**The task:**
Pictures do not belong in the copy; restate the records below word for word.

**The data:**
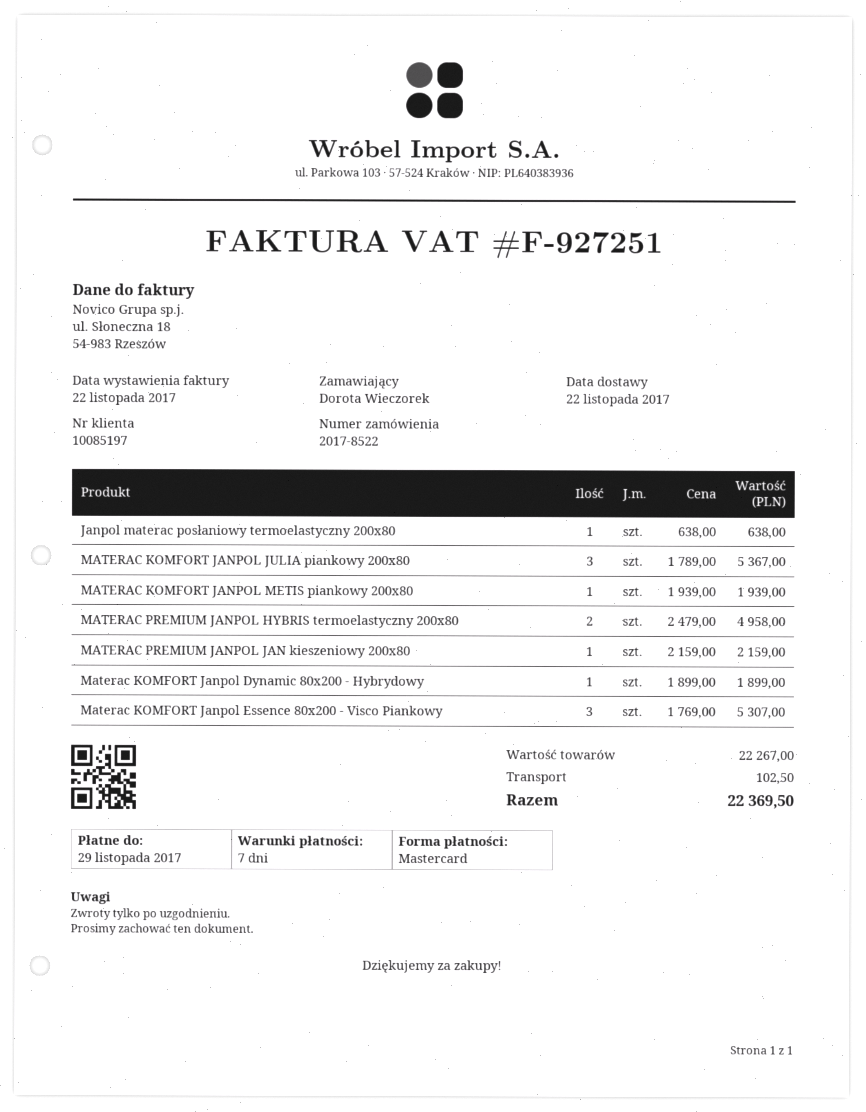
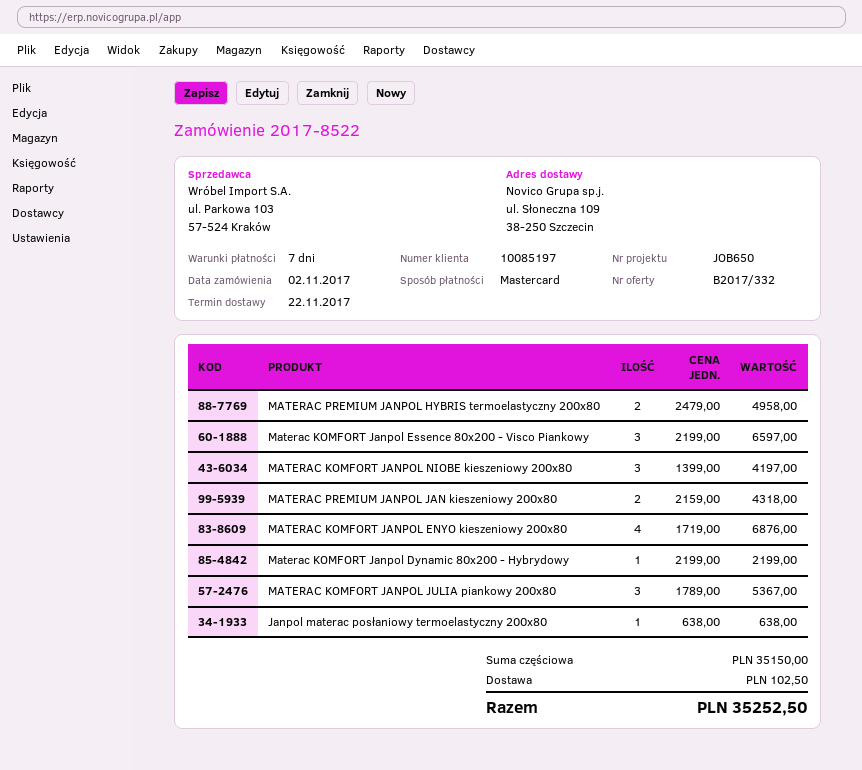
MATERAC KOMFORT JANPOL METIS piankowy 200x80: 1 x 1939.00 = 1939.00 -> none
MATERAC PREMIUM JANPOL JAN kieszeniowy 200x80: 1 x 2159.00 = 2159.00 -> 2 x 2159.00 = 4318.00
Materac KOMFORT Janpol Dynamic 80x200 - Hybrydowy: 1 x 1899.00 = 1899.00 -> 1 x 2199.00 = 2199.00
Materac KOMFORT Janpol Essence 80x200 - Visco Piankowy: 3 x 1769.00 = 5307.00 -> 3 x 2199.00 = 6597.00
MATERAC KOMFORT JANPOL NIOBE kieszeniowy 200x80: none -> 3 x 1399.00 = 4197.00
MATERAC KOMFORT JANPOL ENYO kieszeniowy 200x80: none -> 4 x 1719.00 = 6876.00
subtotal: 22267.00 -> 35150.00
total: 22369.50 -> 35252.50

**Task solution:**
MATERAC KOMFORT JANPOL METIS piankowy 200x80: 1 x 1939.00 = 1939.00 -> none
MATERAC PREMIUM JANPOL JAN kieszeniowy 200x80: 1 x 2159.00 = 2159.00 -> 2 x 2159.00 = 4318.00
Materac KOMFORT Janpol Dynamic 80x200 - Hybrydowy: 1 x 1899.00 = 1899.00 -> 1 x 2199.00 = 2199.00
Materac KOMFORT Janpol Essence 80x200 - Visco Piankowy: 3 x 1769.00 = 5307.00 -> 3 x 2199.00 = 6597.00
MATERAC KOMFORT JANPOL NIOBE kieszeniowy 200x80: none -> 3 x 1399.00 = 4197.00
MATERAC KOMFORT JANPOL ENYO kieszeniowy 200x80: none -> 4 x 1719.00 = 6876.00
subtotal: 22267.00 -> 35150.00
total: 22369.50 -> 35252.50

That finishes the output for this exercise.